(L. Valdiserri) – Si può essere scontenti di un pareggio acciuffato al 90’, in trasferta, su un campo difficile come quello di Bergamo? Nel calcio, di solito, no. Ma se la domanda riguarda la Roma di ieri pomeriggio la risposta non può che essere: sì. E non solo per il gol di Llorente che allontana la Juve a tre punti. La rete di Strootman, su bell’assist di Ljajic, ha un valore sia pratico che psicologico: tiene l’Inter, quarta, a sette punti di distanza e permette alla Roma di rimanere l’unica squadra imbattuta. Questa voglia feroce di non accettare la sconfitta, anche nella giornata in cui tutto sembra andare storto (il gol atalantino viene su «papera» di De Sanctis e l’arbitro Damato non fischia un netto rigore per mani di Canini su tiro a botta sicura di Maicon), è la parte migliore che Rudi Garcia può riportare a casa. Quello che non ha funzionato, invece, è che per la prima volta il tecnico francese non è stato coerente con il suo credo calcistico: la ricerca del bel gioco. La squadra ha iniziato la partita con un improponibile tridente d’attacco: Florenzi -Gervinho-Marquinho.

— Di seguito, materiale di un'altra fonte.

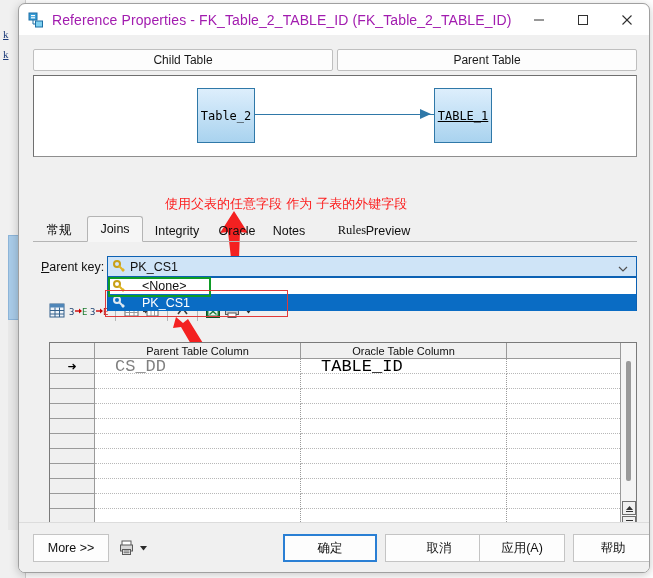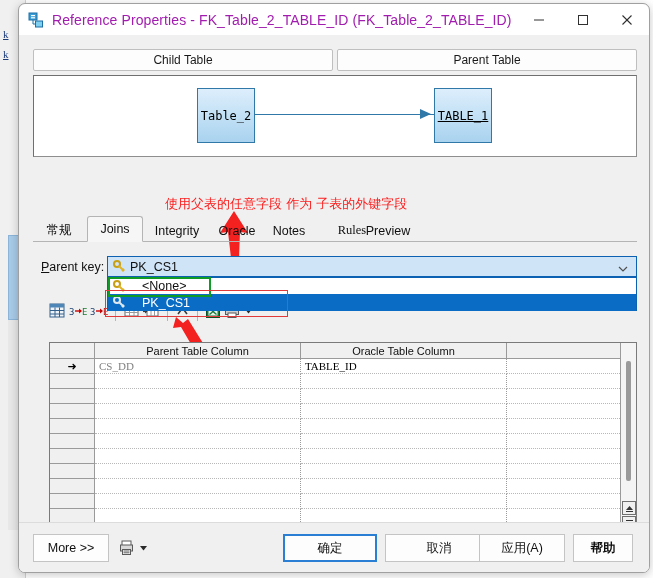--- a/index.html
+++ b/index.html
@@ -188,9 +188,9 @@
   }
   .gcell {
     border-right: 1px dotted #9a9a9a; border-bottom: 1px dotted #b8b8b8;
-    font-size: 11px; color: #808080; padding-left: 4px;
+    font-size: 17px; color: #808080; padding-left: 20px;
     display: flex; align-items: center;
-    font-family: Liberation Serif, serif;
+    font-family: Liberation Mono, monospace;
   }
   .gcell.c1 { width: 206px; }
   .gcell.c2 { width: 206px; color: #000; }

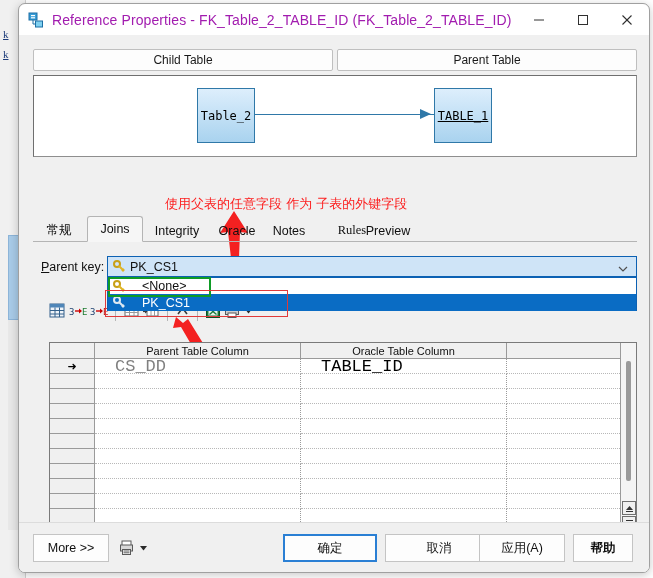--- a/index.html
+++ b/index.html
@@ -246,7 +246,7 @@
   #btn-ok { left: 264px; width: 94px; }
   #btn-cancel { left: 366px; width: 108px; }
   #btn-apply { left: 460px; width: 86px; }
-  #btn-help { left: 554px; width: 60px; font-weight: bold; }
+  #btn-help { left: 554px; width: 80px; }
   #footer-print { position: absolute; left: 100px; top: 17px; display: flex; align-items: center; gap: 4px; }
 </style>
 </head>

Garcia poteva fare ben poco sulle assenze in avanti (Totti, Borriello e Destro), ma lasciare Pjanic e Ljajic in panchina ha tolto qualità e ha dato alla squadra un segnale sbagliato. Il bosniaco aveva interrotto l’allenamento di sabato per un risentimento muscolare: così ha detto Garcia e bisogna credergli. Ieri, però, nella mezzora in cui è stato in campo, Pjanic è sembrato molto più in salute di Marquinho e Bradley. Su Ljajic, poi, siamo al mistero. L’assist per Strootman è venuto dai piedi del serbo, che non sarà un mostro di continuità ma che spesso fa valere i suoi piedi buoni. Una frase di Garcia («In settimana Bradley e Marquinho si sono meritati la loro chance di giocare») potrebbe spiegare alcune cose. Allenarsi bene è fondamentale, ma il talento in campo serve. E con Pjanic e Ljajic si è vista un’altra Roma.
Non c’è dubbio che l’assenza di Francesco Totti, infortunato da Roma- Napoli, sia sempre più pesante: lo dimostrano i quattro pareggi consecutivi e i soli quattro gol segnati nelle ultime cinque partite. Inzeppare la squadra di centrocampisti rende ancora più insopportabile la mancanza del capitano. Garcia, per la prima volta, nel dopo partita, ha fatto un esplicito riferimento alle decisioni arbitrali non favorevoli alla sua squadra: «Presunto rigore? Togliete il presunto. Non c’è bisogno di rivedere il filmato sull’episodio del rigore non fischiato: l’hanno visto tutti. L’arbitro ha sbagliato, perché capita a tutti di sbagliare. Succede, magari con noi un po’ di più». L’idea che si sono fatti in società è che, nelle occasioni dubbie, gli arbitri preferiscano sempre astenersi.
Altrettanto importante, però, è la dichiarazione di Strootman: «Nel primo tempo quasi non abbiamo giocato». Il sospetto è legittimo, l’analisi dell’olandese è fondata. L’Atalanta era senza difesa: fuori Bellini, Stendardo e Yepes, solo in panchina Lucchini, che è entrato nel finale ed è sembrato fisicamente assai indietro. Il gol di Brivio, su punizione innocua, è stato un colpo di fortuna, ma Colantuono si è cercato la buona sorte con una prestazione generosa, almeno per un’ora. È stata la Roma, semmai, a non approfittare per 90’, ma solo per 30’, delle assenze bergamasche. Nel finale, però, l’Atalanta si è schiacciata troppo in difesa e i cambi, anziché dare qualcosa in più hanno tolto vivacità alla squadra. La Roma deve ritrovare Totti e il suo gioco migliore. Ieri è sembrata badare più alla prosa della zona Champions che alla poesia dello scudetto. Nulla di male, ma per arrivare almeno terzi, quest’anno, serve un ritmo da primi. E, senza talento, è più difficile farlo.